Compaiono altri striscioni - “Ieri partigiani oggi antifascisti”, “Milano Antifa”, “Ora e sempre resistenza” - e sono quelli “rinforzati”, ispessiti col polistirolo per resistere alle cariche. Uno dei capoccia verifica se sono abbastanza forti, mentre altri due allontanano. Si può partire all’assalto.
In testa al corteo (500/600 persone), partito da piazza del Tricolore contro l’evento dei Patrioti Europei, ci sono quelli del centro sociale Lambretta (regolarizzato dalla giunta Sala a fine 2023 con tanto di immobile pubblico a prezzo stracciato) e quelli dello Zam. Sventolano bandiere palestinesi, cubane (con falce e martello annessa), del Rojava (il Kurdistan occidentale), persino un vessillo che ritrae Che Guevara che impugna una pistola. I cori sono i soliti: «Lega Salvini e lascialo legato», «Siamo tutti antifascisti», «Fuori i fascisti da Milano». Il serpentone punta dritto verso via Borgogna, dove quattro camionette e una decina di celerini sbarrano l’accesso con tanto di grate mobili.
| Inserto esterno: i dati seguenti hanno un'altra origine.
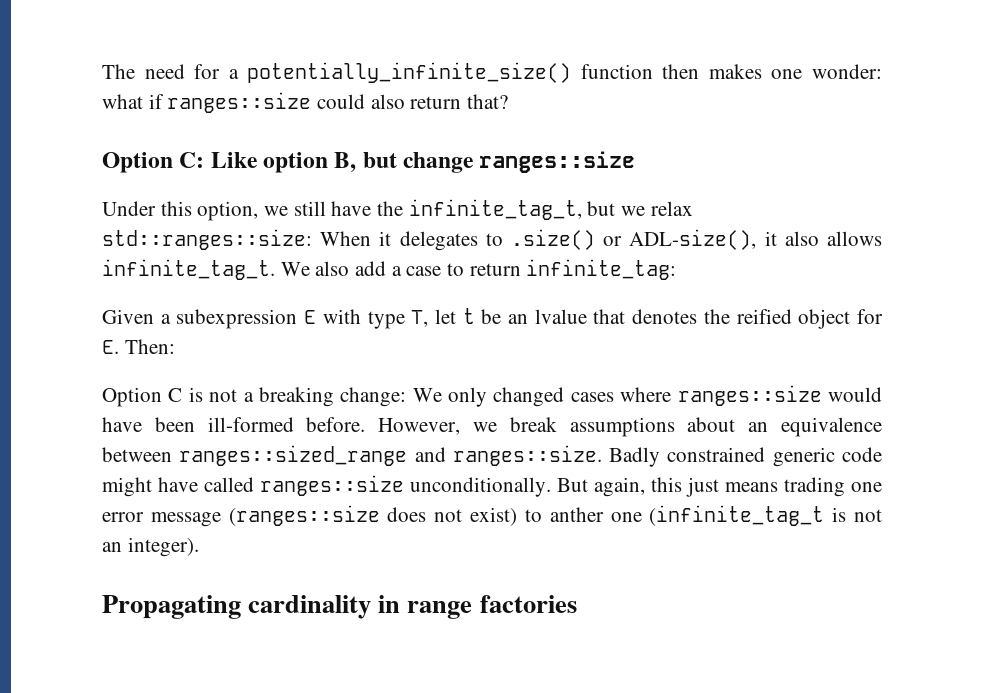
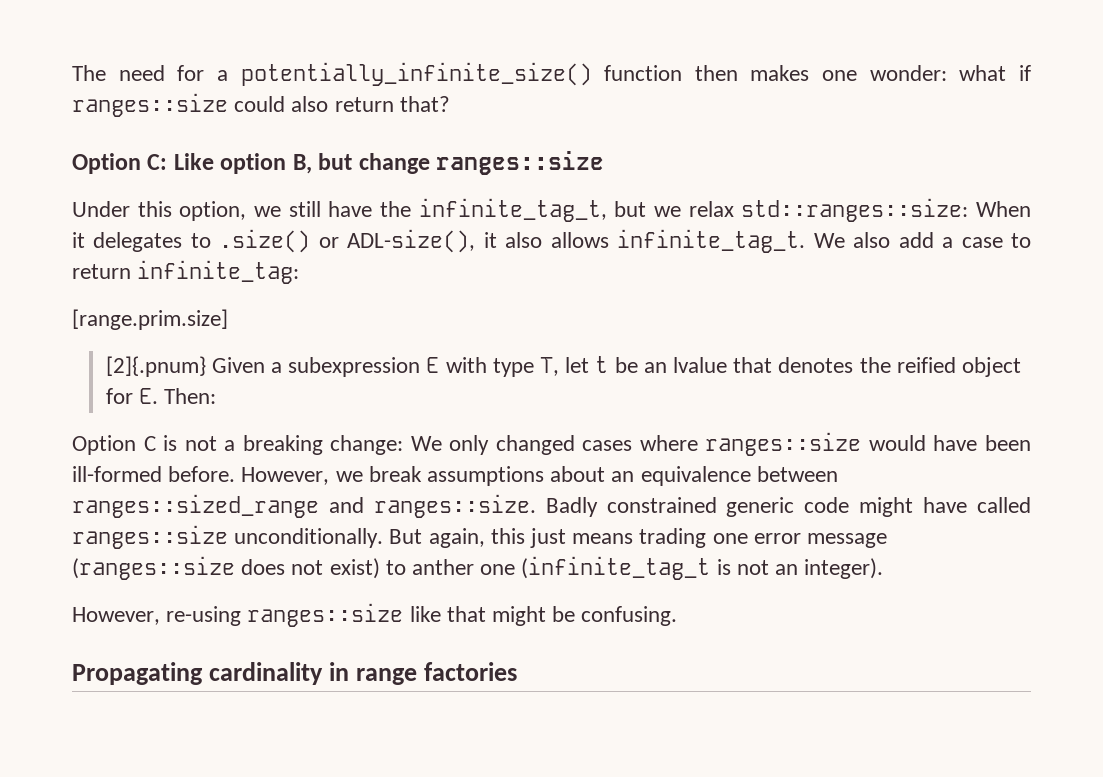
- Given a subexpression E with type T, let t be an lvalue that denotes the reified object for E. Then:
+ [range.prim.size]
+ [2]{.pnum} Given a subexpression E with type T, let t be an lvalue that denotes the reified object for E. Then:
+ However, re-using ranges::size like that might be confusing.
Volano subito bottiglie e petardi (il sottofondo è quel “Tout le monde deteste la police” che viene dalle banlieue francesi). La polizia risponde con lacrimogeni e idrante. Gli antagonisti indietreggiano ma serrano le fila: vogliono attaccare ancora. Passano meno di dieci minuti ed ecco il secondo blitz. Parte un altro scambio di bottiglie e lacrimogeni. L’asfalto è un tappeto di cocci e candeoletti. Ma non si va oltre: la gestione dell’ordine pubblico è impeccabile.